As our study predominantly included able-bodied participants, generalizing the findings to a broader amputee population is limited. Muscle activation in transradial upper limb amputees differs from that of able-bodied individuals due to anatomical changes, altered load distribution, and compensatory strategies. Amputees often rely on residual forearm and proximal muscles, which may exhibit atypical activation patterns or co-contractions [
43,
44,
45]. Furthermore, EMG signal quality in amputees can be more variable due to changes in muscle mass, scarring, and altered limb geometry [
32]. However, there are also similarities; for instance, amputees retain voluntary control over their residual muscles and, with appropriate training, can generate activation patterns that closely approximate those of able-bodied individuals [
46].
Finally, the ASCENT study evaluated the performance of the Phantom X system in a controlled, in-office setting. Thus, its performance in real-world, ambulatory environments remains unknown. Future studies will evaluate the performance of the Phantom X system with an implantable array in a larger cohort of the amputee patient population using longitudinal study designs, where participants will use the system in an at-home setting over extended durations (e.g., several weeks to months).
5. Limitations
Despite the promising accuracy results, it is important to acknowledge the limitations of our study. First, this study utilized non-invasive surface EMG electrodes rather than the fully implanted Phantom X system. While the surface electrodes provided a useful approximation of expected performance, they are subject to signal degradation due to skin impedance, movement artifacts, and crosstalk from adjacent muscles. Transition to the fully implantable system is expected to mitigate these issues, likely improving signal fidelity and, consequently, control accuracy.

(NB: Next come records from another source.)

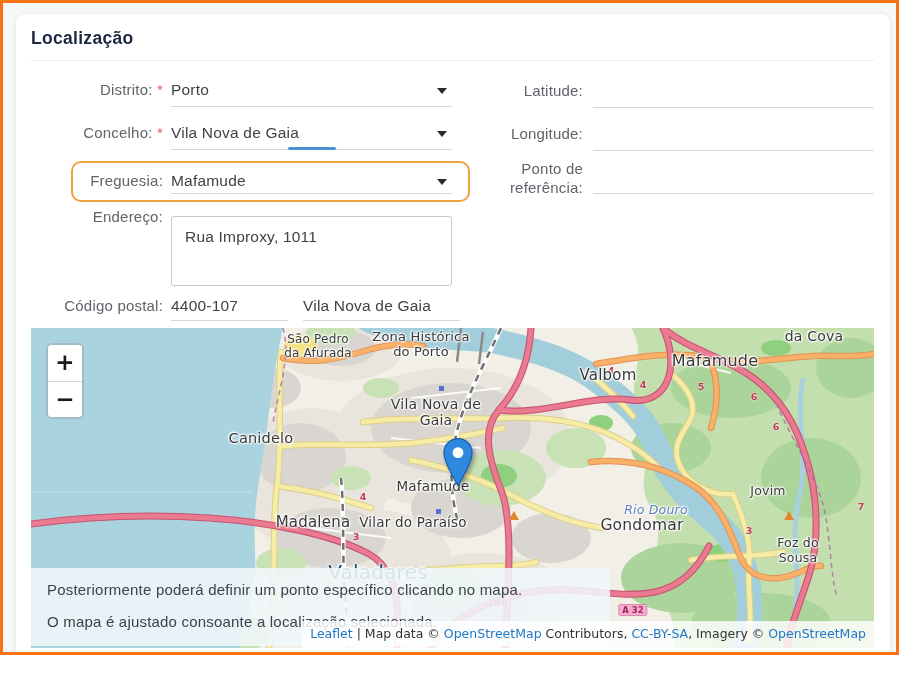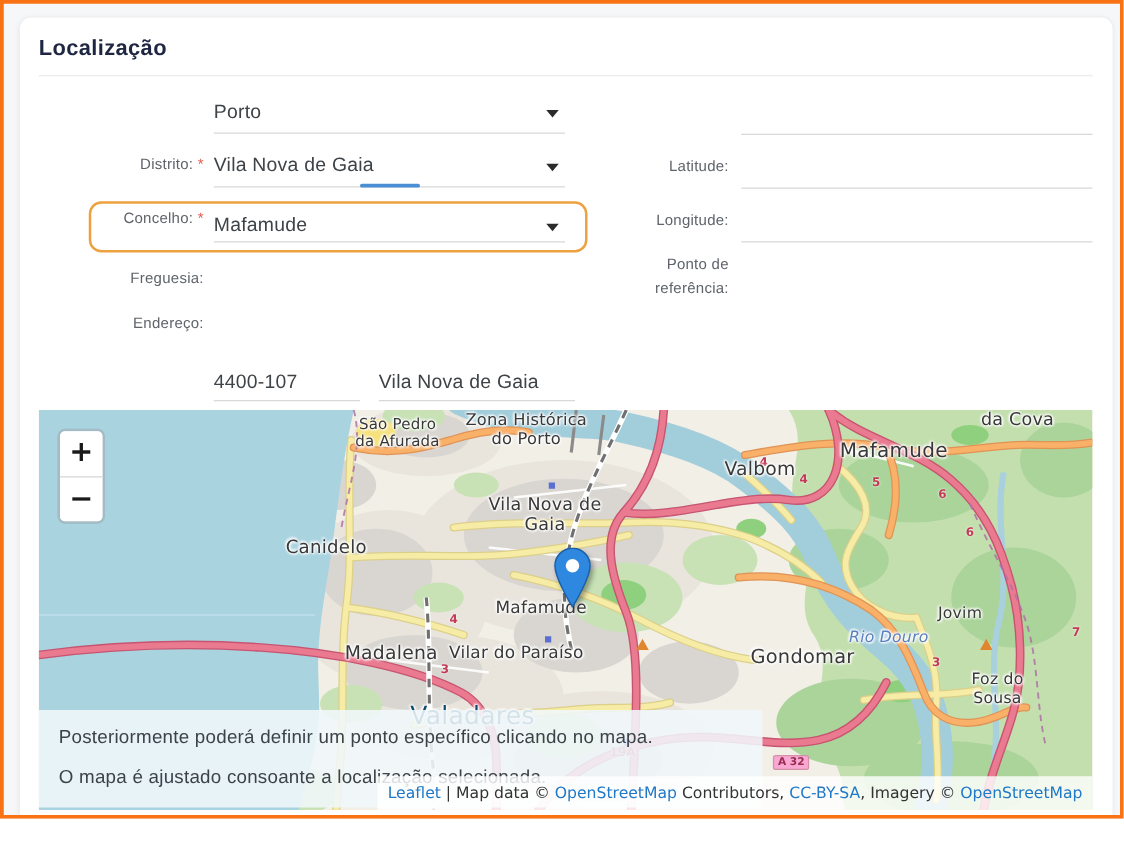--- a/index.html
+++ b/index.html
@@ -10,7 +10,7 @@
   .abs{position:absolute;}
   .title{left:28px;top:25px;font-size:17.5px;font-weight:600;color:#1e2642;letter-spacing:.3px;}
   .divider{left:28px;top:57px;width:843px;height:1px;background:#ececec;}
-  .lbl{color:#5f646a;font-size:12px;letter-spacing:.2px;margin-top:43px;}
+  .lbl{color:#5f646a;font-size:15px;letter-spacing:.2px;}
   .lbl-l{left:0;width:160px;text-align:right;}
   .lbl-r{left:430px;width:150px;text-align:right;white-space:pre-line;line-height:19px;}
   .req{color:#e05c51;}

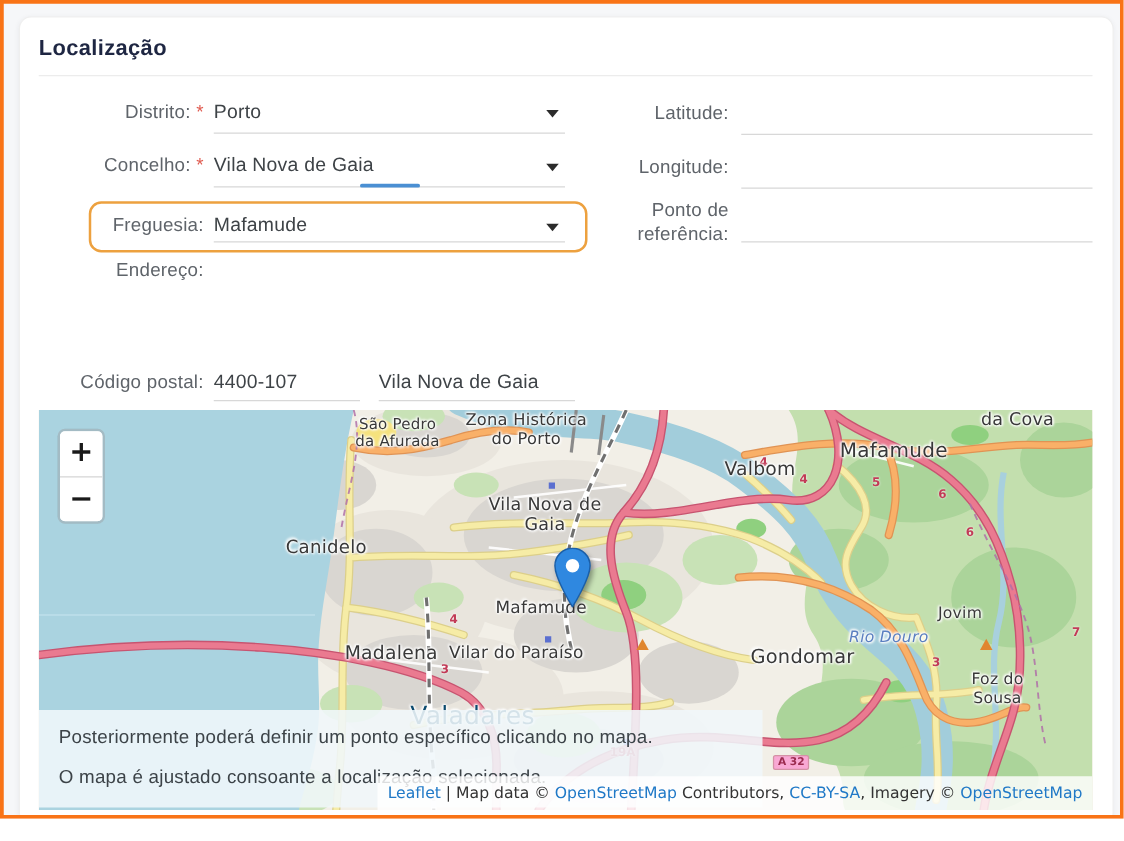--- a/index.html
+++ b/index.html
@@ -65,6 +65,7 @@
   <div class="abs underline" style="left:168px;top:190px;width:281px"></div>
 
   <div class="abs lbl lbl-l" style="top:205px">Endereço:</div>
+  <div class="abs textarea val">Rua Improxy, 1011</div>
 
   <div class="abs lbl lbl-l" style="top:294px">Código postal:</div>
   <div class="abs val" style="left:168px;top:294px">4400-107</div>

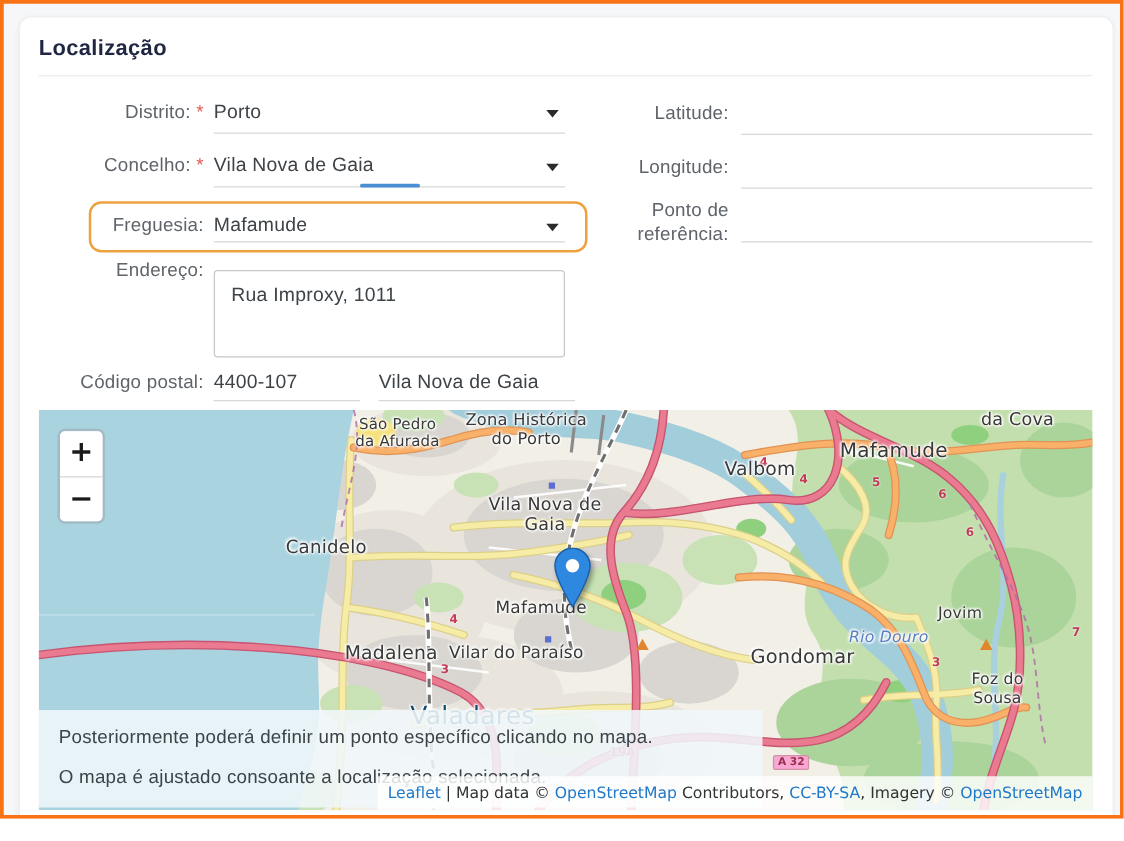--- a/index.html
+++ b/index.html
@@ -237,7 +237,7 @@
     <span class="mlabel" style="left:282px;top:194px;font-size:15px">Madalena</span>
     <span class="mlabel" style="left:382px;top:194px;font-size:13.5px">Vilar do Paraíso</span>
     <span class="mlabel" style="left:737px;top:162px;font-size:12.5px">Jovim</span>
-    <span class="mlabel" style="left:680px;top:181px;font-size:12.5px;font-style:italic;color:#5a7fc0">Rio Douro</span>
+    <span class="mlabel" style="left:625px;top:181px;font-size:12.5px;font-style:italic;color:#5a7fc0">Rio Douro</span>
     <span class="mlabel" style="left:611px;top:197px;font-size:15.5px">Gondomar</span>
     <span class="mlabel" style="left:767px;top:222px;font-size:12.5px">Foz do Sousa</span>
     <span class="mlabel" style="left:347px;top:244px;font-size:20px;color:#0c4a6e">Valadares</span>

Second, this study was conducted in a relatively controlled in-office environment, which does not fully replicate real-world conditions, where users may encounter varying levels of physical activity, environmental noise, and prolonged usage challenges. Future studies incorporating long-term, at-home testing will be important in assessing the real-world usability and durability of the Phantom X system.
Third, the sample size was relatively small (n = 11), with two amputee participants. While the high accuracy observed in both the able-bodied and amputee participants is promising, as discussed above, larger studies with a greater representation of amputees are needed to validate the system’s effectiveness in its target user population.
Finally, while gesture accuracy for the two amputees of different genders was among the highest observed across all the subjects, variations in residual limb anatomy and muscle recruitment patterns among a broader amputee population may introduce unique challenges that warrant further investigation.